Heidi Hartmann, president of the Institute for Women’s Policy Research, told PolitiFact in 2012 that the measure of annual wages is "most traditional," as it goes back the furthest and doesn’t exclude salaried workers.
But the Federal Reserve Bank of St. Louis prefers working with hourly wages because women work fewer hours than men, "which would make a gap in weekly earnings between the two groups substantial even if their hourly wages are the same."
THE EFFECT ON YOU
It is illegal, under Title VII of the Civil Rights Act of 1964, for employers to discriminate against employees based on gender, as well as race, color, religion or national origin (and in some states, sexual orientation).
Experts say outright discrimination isn't the only explanation for the wage gap. The wage gap for women shrinks and expands depending on a number of factors.

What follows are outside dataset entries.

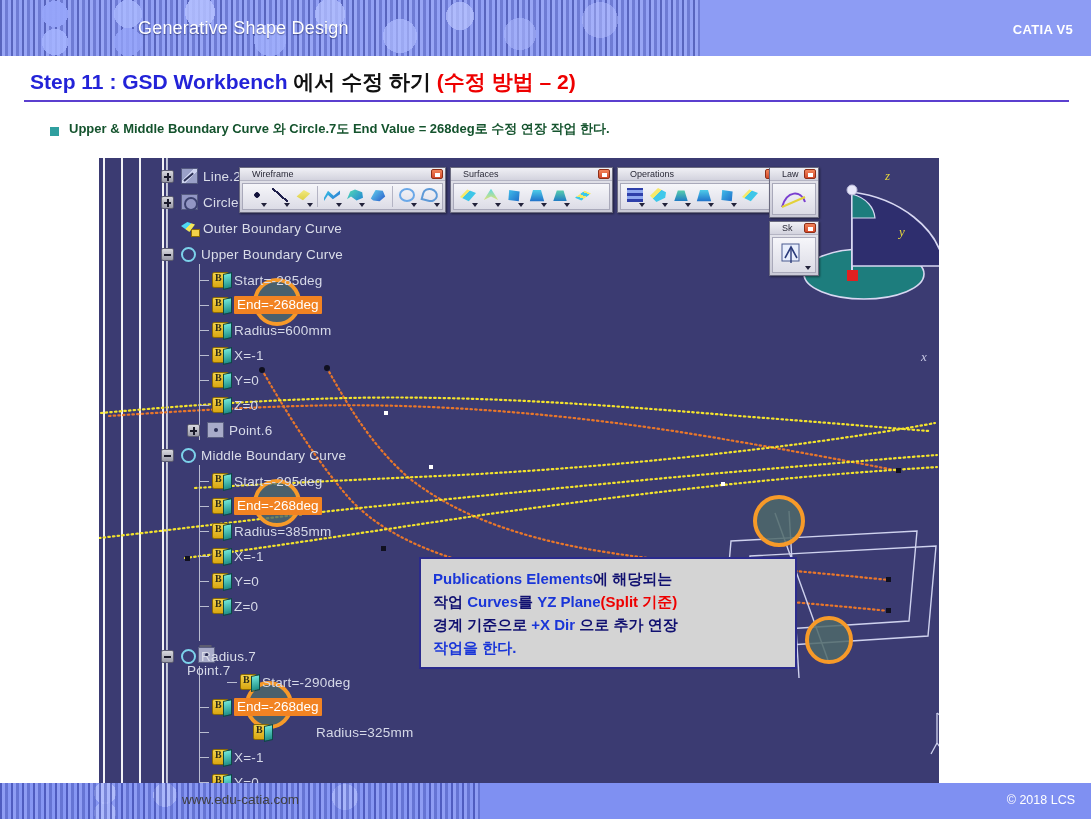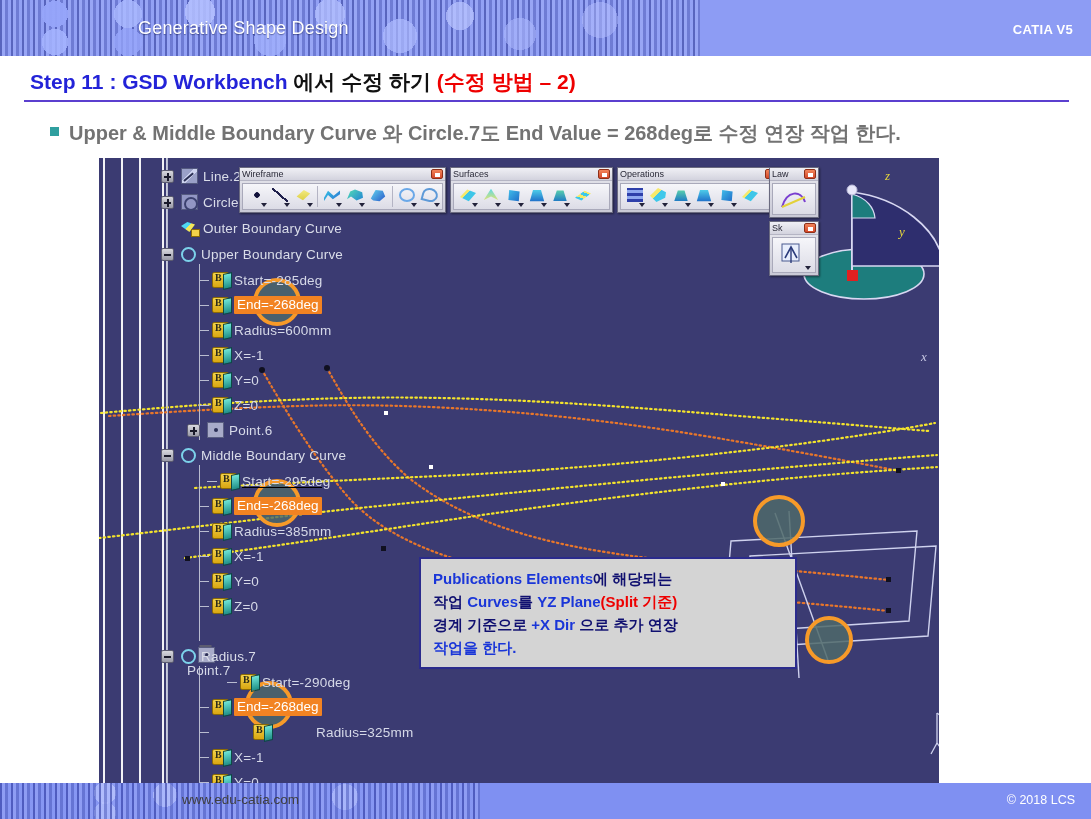"Upper & Middle Boundary Curve" .bullet-text { color: #737373 -> #14532d; font-size: 20px -> 13px }
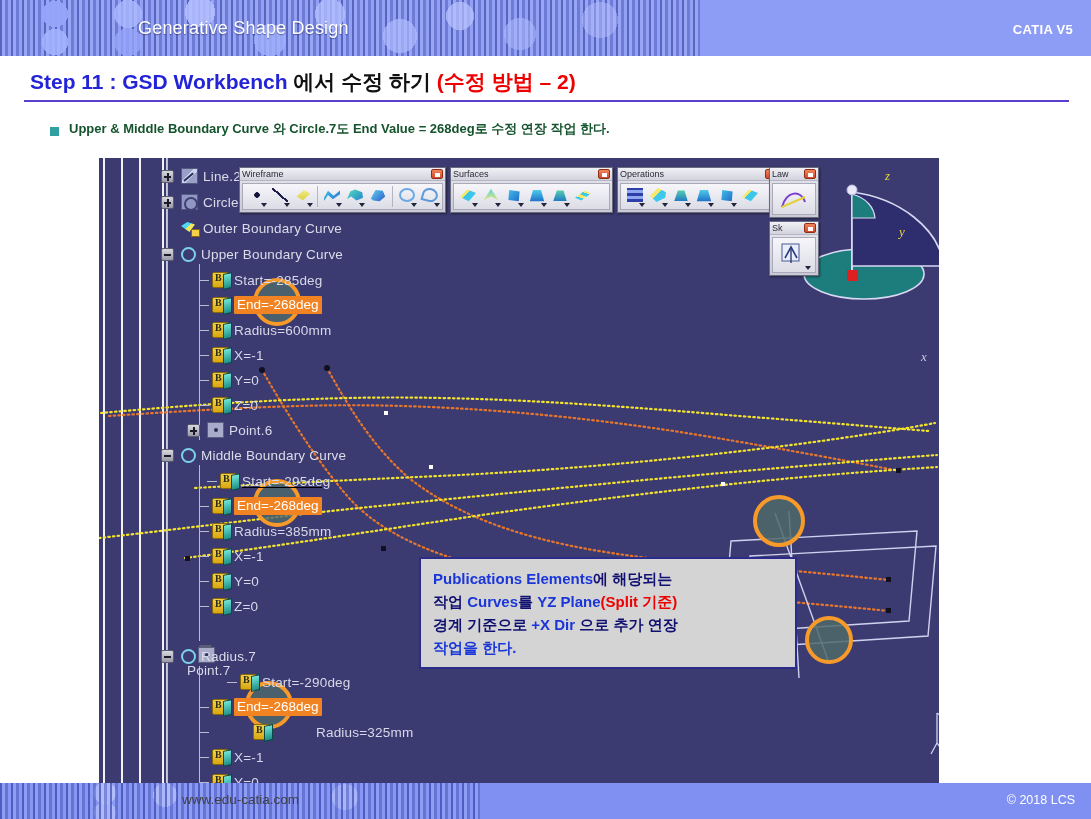"Wireframe" .tbar-cap { padding: 0 2px 0 2px -> 0 2px 0 12px }
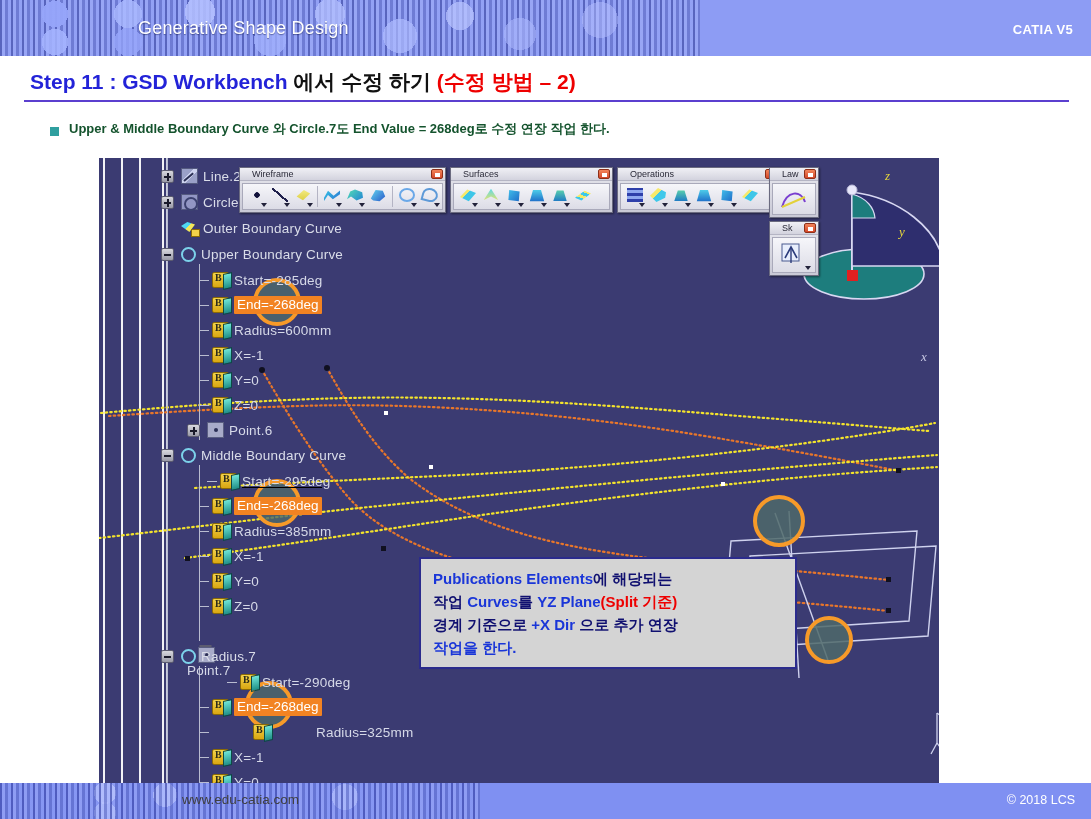"Start=-295deg" div.trow { left: 108px -> 100px; text-decoration: underline -> none }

One reason for the wage gap, experts say, is what is called "occupational segregation." Women more often than men work in jobs that pay low and minimum wages. The Institute for Women’s Policy Research says more than twice as many women than men have jobs with full-time wages under the federal poverty threshold for a family of four.

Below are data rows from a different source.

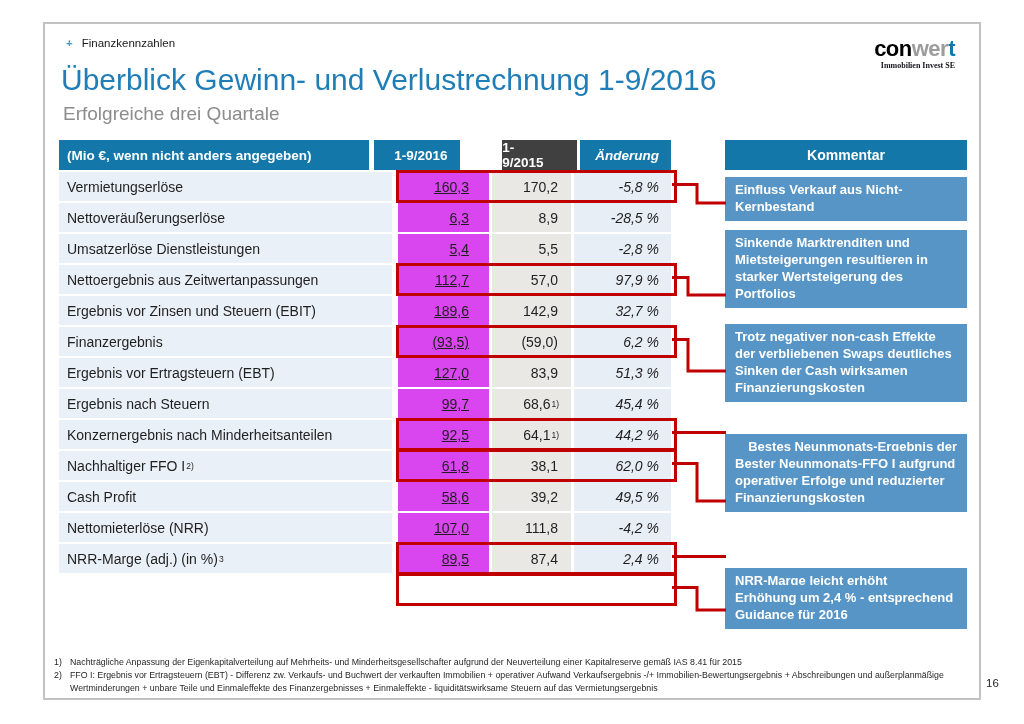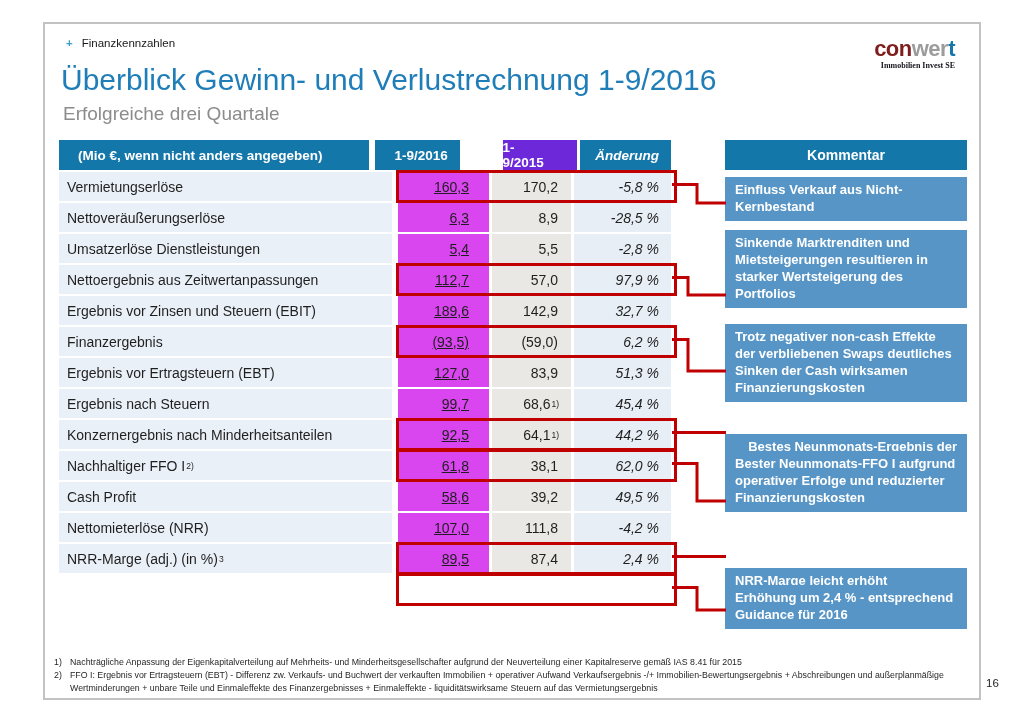"con" .logo .b { color: #7f1d1d -> #000000 }
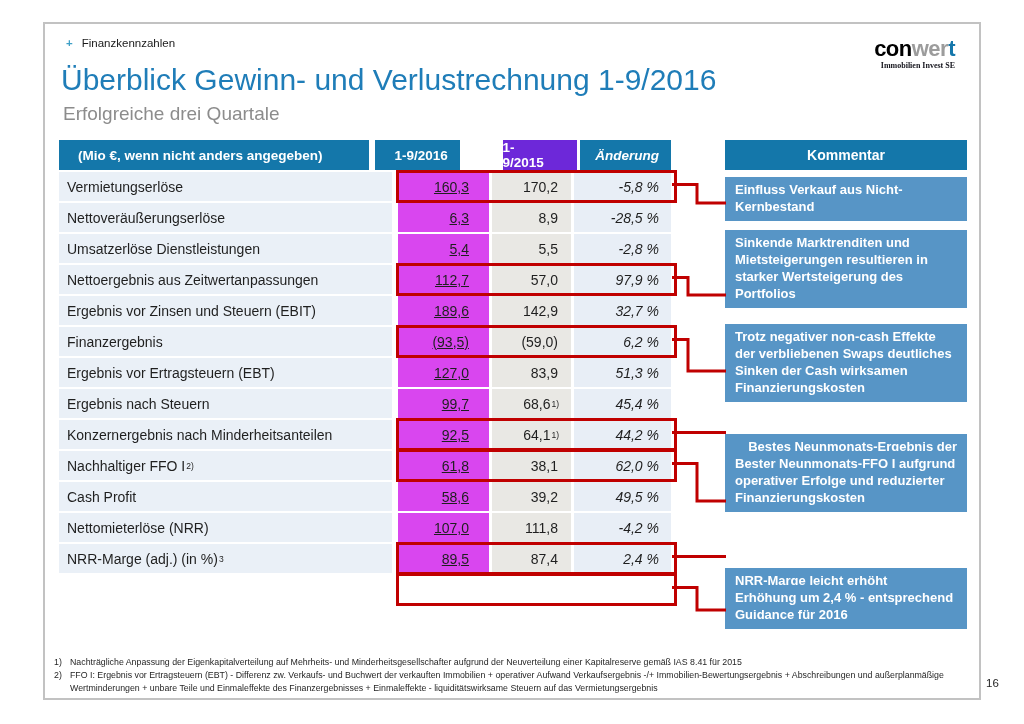"(Mio €, wenn nicht anders" .thead .hl { padding-left: 19px -> 8px }
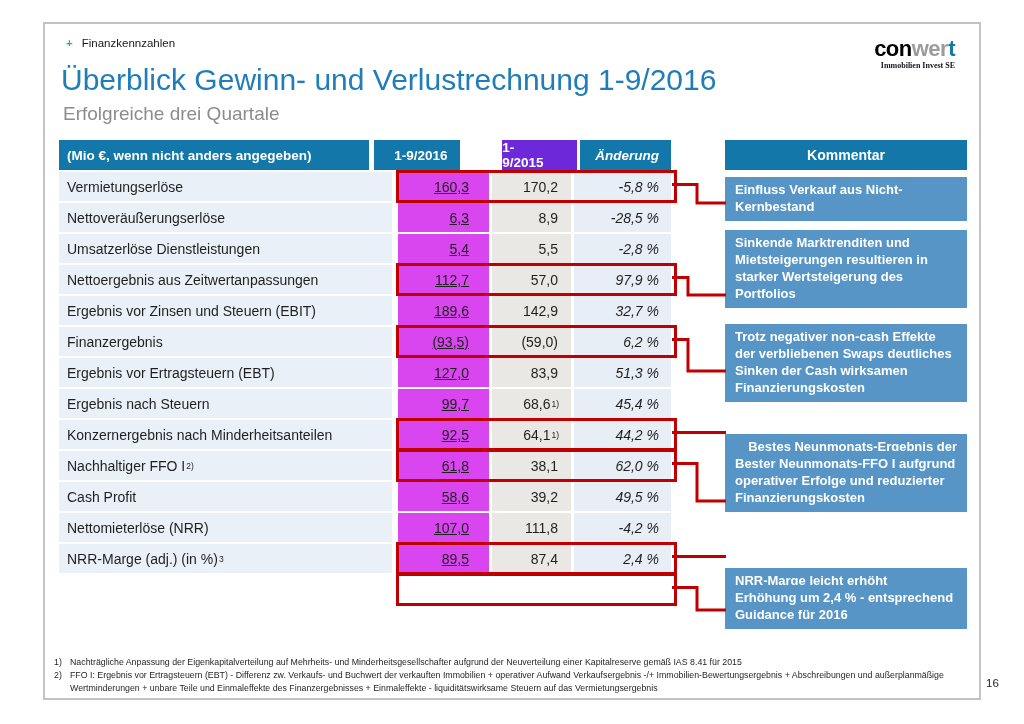"1-9/2015" .thead .h15 { background: #6d28d9 -> #404040 }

Still, a wage gap exists for the most popular jobs pursued by women.
The institute researched pay parity for the top 20 occupations for women in 2011 using median weekly earnings, finding that women were behind in almost every category (except for bookkeeping, accounting and auditing clerks, where there was basically no gap in pay). Occupations with the widest difference in pay were accountants (77 cents) and financial advisers (66 cents), while nurses (96 cents) and cashiers (90 cents) were closer.
A wage gap exists in every part of the United States, PolitiFact Georgia found, ranging from a low of 66.6 cents in Wyoming to a high of 90 cents in Washington, D.C., in 2010. But if broken down by narrow groups, research shows single, childless women in their 20s in major metro areas outearned male peers, specifically in Atlanta by 21 percent and by 12 percent in Los Angeles.
THE BIG PICTURE
Just before Obama took office in 2009, the Department of Labor released a study because, as a deputy assistant secretary explained it, "The raw wage gap continues to be used in misleading ways to advance public policy agendas without fully explaining the reasons behind the gap." The study by CONSAD Research Corp. took into account women being more likely to work part-time for lower pay, leave the labor force for children or elder care, and choose work that is "family friendly" with fuller benefit packages over higher pay. The study found that, when factoring in those variables, the gap narrows to between 93 cents and 95 cents on the dollar.
"The raw wage gap should not be used as the basis to justify corrective action," said Charles James, the deputy assistant secretary. "Indeed, there may be nothing to correct."
Still, a study by the American Association of University Women controlled for a number of factors, including college major, occupation, age, geographical region and hours worked, and found a persistent 7 percent wage gap between men and women a year after graduating college.
The report explored discrimination and reluctance among women to ask for raises as reasons for the remaining gap, though those factors are hard to measure.